Sydney - Batsman Phillip Hughes died of an "incredibly rare" condition after he was hit in the neck by a cricket ball, causing bleeding into his brain, his Australian doctors said on Thursday.
Hughes was attempting a pull-shot to a short-pitched delivery, during a domestic match between New South Wales and South Australia on Tuesday, when the rising ball hit the left side of his neck.
The 25-year-old South Australia player remained standing for a short time before collapsing to the ground. He never regained consciousness and died on Thursday.
"This was a freakish accident because it was an injury to the neck that caused haemorrhage in the brain. The condition is incredibly rare," Australian team doctor Peter Brukner told reporters.
"Only 100 cases ever reported - this is incredibly rare. Only one ever case reported as a result of a cricket ball."

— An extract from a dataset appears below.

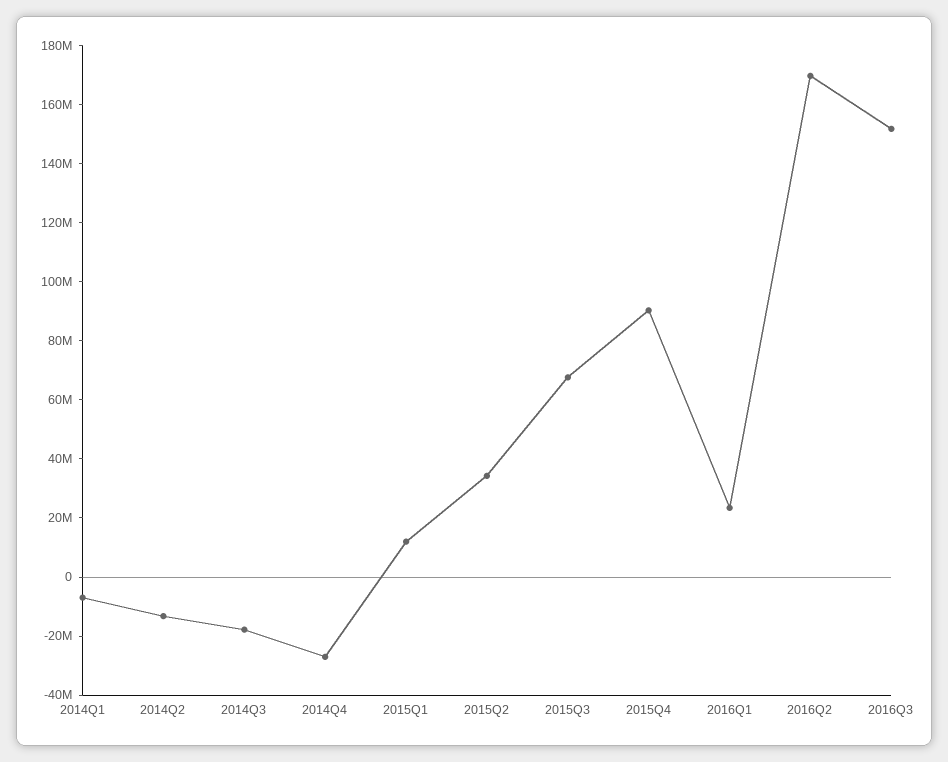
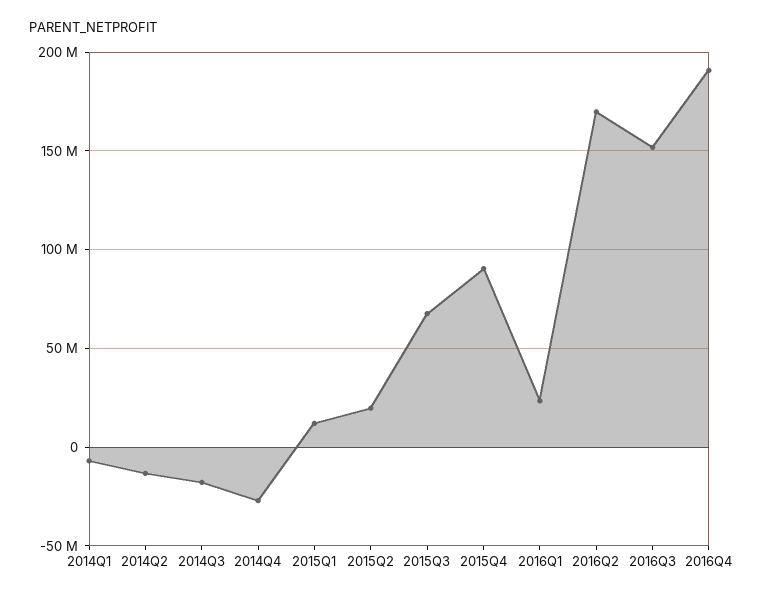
2015Q2: 35000000 -> 20000000
2016Q4: none -> 190000000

Brukner said he expected manufacturers and medical experts would review the design of cricket helmets, but added: "It's important to realise, that, yes, we certainly need to review all our procedures and equipment, but this is an incredibly rare type of injury."

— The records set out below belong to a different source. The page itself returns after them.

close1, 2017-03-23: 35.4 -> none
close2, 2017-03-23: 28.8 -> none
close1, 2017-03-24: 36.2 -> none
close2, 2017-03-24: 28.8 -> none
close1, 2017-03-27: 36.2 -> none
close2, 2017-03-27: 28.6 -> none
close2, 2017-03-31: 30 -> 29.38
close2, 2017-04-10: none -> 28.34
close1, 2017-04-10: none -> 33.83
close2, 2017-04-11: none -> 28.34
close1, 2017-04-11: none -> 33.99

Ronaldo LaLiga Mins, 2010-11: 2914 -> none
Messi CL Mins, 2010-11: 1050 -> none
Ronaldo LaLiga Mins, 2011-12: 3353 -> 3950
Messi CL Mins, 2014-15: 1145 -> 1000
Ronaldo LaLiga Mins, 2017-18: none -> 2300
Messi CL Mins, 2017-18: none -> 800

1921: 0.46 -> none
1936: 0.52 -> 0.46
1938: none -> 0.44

Tony Grabs, the head of trauma surgery at St Vincent's Hospital in Sydney where Hughes was taken, described the "catastrophic" injury as "very rare and very freakish".
Brukner said the blow to the left-hander's neck compressed his vertebral artery - one of the main arteries that leads to the brain - causing it to split and bleed into the brain.

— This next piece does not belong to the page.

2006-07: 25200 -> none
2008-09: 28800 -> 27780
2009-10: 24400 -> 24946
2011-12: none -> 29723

While such an injury is "frequently fatal at the time", Brukner said Cricket NSW team doctor John Orchard, paramedics and an intensive care specialist in the crowd at the Sydney Cricket Ground were able to keep the batsman alive before he was taken to nearby St Vincent's in a "reasonable condition".
Grabs said doctors ordered a CAT scan soon after Hughes arrived and then took the decision to operate on the cricketer to reduce the pressure on his brain.
"He went to... theatre to remove some of the skull around his brain to help to allow the brain to expand so it wasn't compressed," Grabs said, adding that the surgery took about 80 minutes before Hughes was taken back to the intensive care unit.
"After this we need to induce a coma to rest the patient and rest the brain and look after all the other bodily functions for him.
"Over a period of the first 24 to 48 hours, as we know, he did not make very much improvement. And unfortunately as a consequence of the injury, he died."